What's in a loop?

Strip away the framework and the marketing, and every agent is a loop. Here's what's actually in one.

Jun 30, 2026

Every agent I’ve ever built is a loop wearing different clothes. Strip away the framework, the model, the marketing, and what’s left is something that observes, decides, acts, and then looks again at what it changed. The whole field is an argument about what goes in each of those steps. So when people ask what an agent is, I’ve stopped reaching for a definition and started drawing a circle.

This is a piece about that circle: where it came from, what sits around it, the shapes it takes, and the one version of it, borrowed from a fighter pilot, that I’d actually design around.

The oldest idea in the field

The loop predates the word “agent” by decades. Norbert Wiener’s cybernetics in the 1940s was about exactly one thing: feedback. A system senses the world, compares it to a goal, acts to close the gap, and senses again. A thermostat is the canonical example and it is, technically, an agent. It perceives temperature, decides against a setpoint, and acts on a furnace. A dumb one, with a fixed policy, but the structure is all there.

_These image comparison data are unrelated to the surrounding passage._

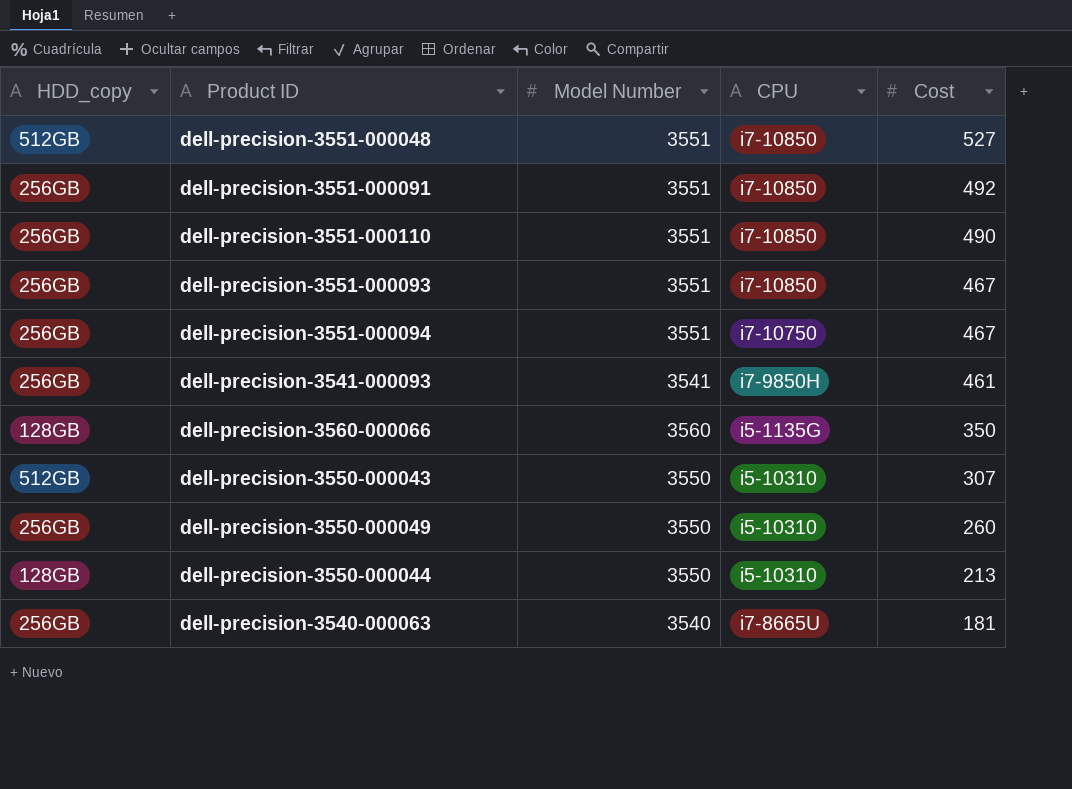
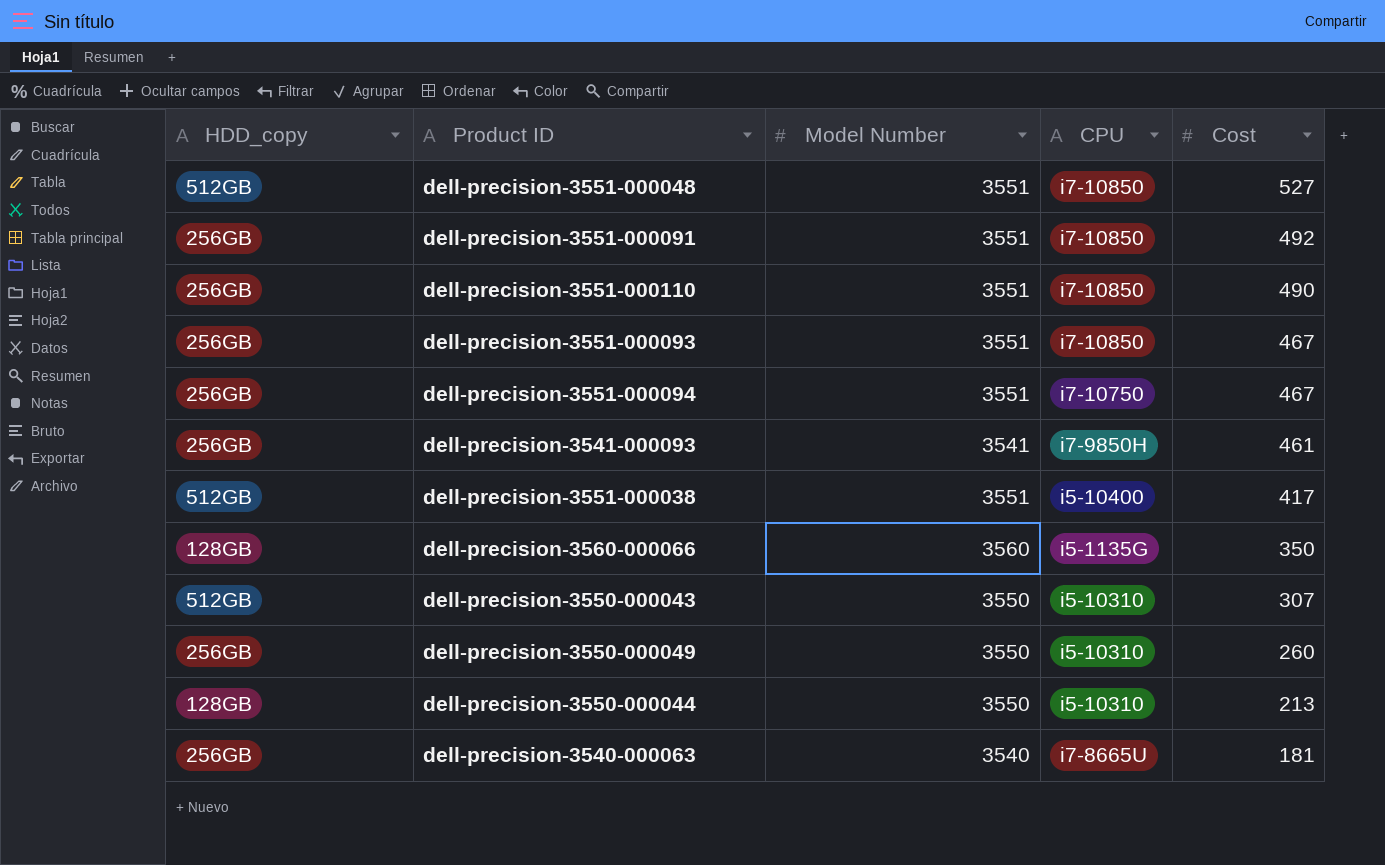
row dell-precision-3551-000038: none -> 512GB | 3551 | i5-10400 | 417

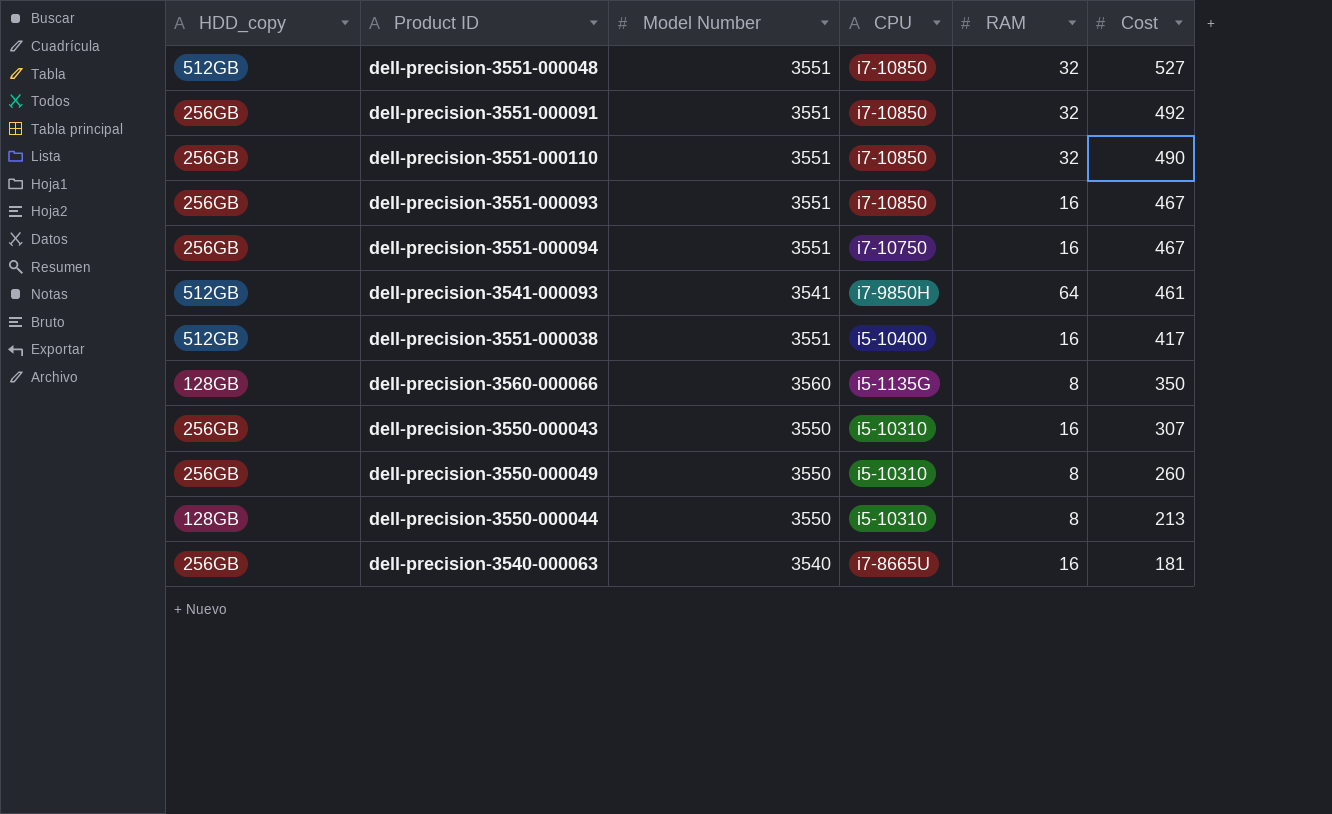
column RAM | position: none -> 5
dell-precision-3541-000093 | HDD_copy: 256GB -> 512GB
dell-precision-3550-000043 | HDD_copy: 512GB -> 256GB

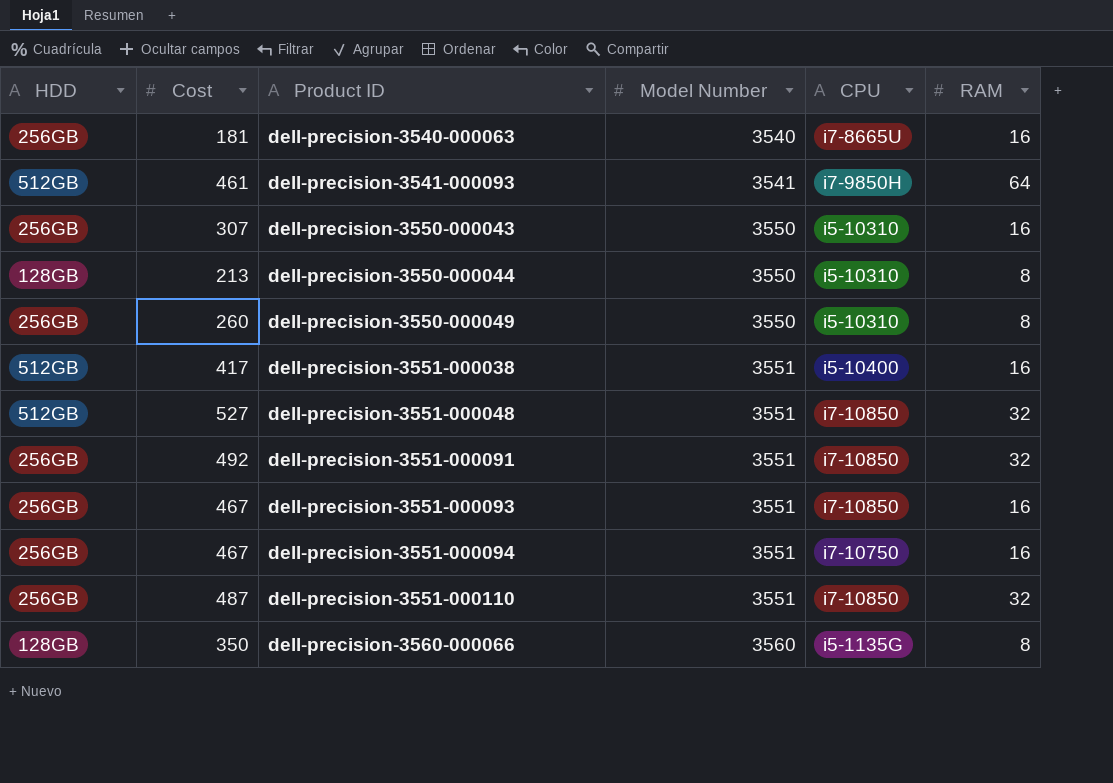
row order: Cost descending -> Product ID ascending
column name: HDD_copy -> HDD
column Cost | position: 6 -> 2
dell-precision-3551-000110 | Cost: 490 -> 487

By the time Russell and Norvig wrote the textbook in the 1990s, the definition had hardened into something you’ve probably seen: an agent is anything that perceives its environment through sensors and acts on it through actuators. Perception in, action out, repeat. Reinforcement learning drew the same picture and made it the whole game. An agent and an environment pass observations and actions back and forth, the agent learning a policy that makes the loop pay off over time.

Then language models walked into the decide step. ReAct and the agent loops that followed kept the exact same shape (assemble context, reason, pick an action, execute it, observe the result, feed it back) and swapped the policy for a model that can read and write natural language. That’s the entire novelty. Not a new structure. A new thing sitting in an old seat.

The loop is ancient and settled. What changed is what you can now afford to put in one of its corners, and what it takes to feed that corner well.

The loop and the harness

The loop is the engine. The harness is everything bolted around it.

The model only sees what the harness lets it observe and can only do what the harness lets it act on. Tools are the sensors and the actuators. Memory is what survives between turns. Context assembly is the thing that decides, every single iteration, what the model gets to look at before it reasons. Gates are where the loop is allowed to touch the real world and where it has to stop and ask. None of that is the model. All of it determines whether the model is useful.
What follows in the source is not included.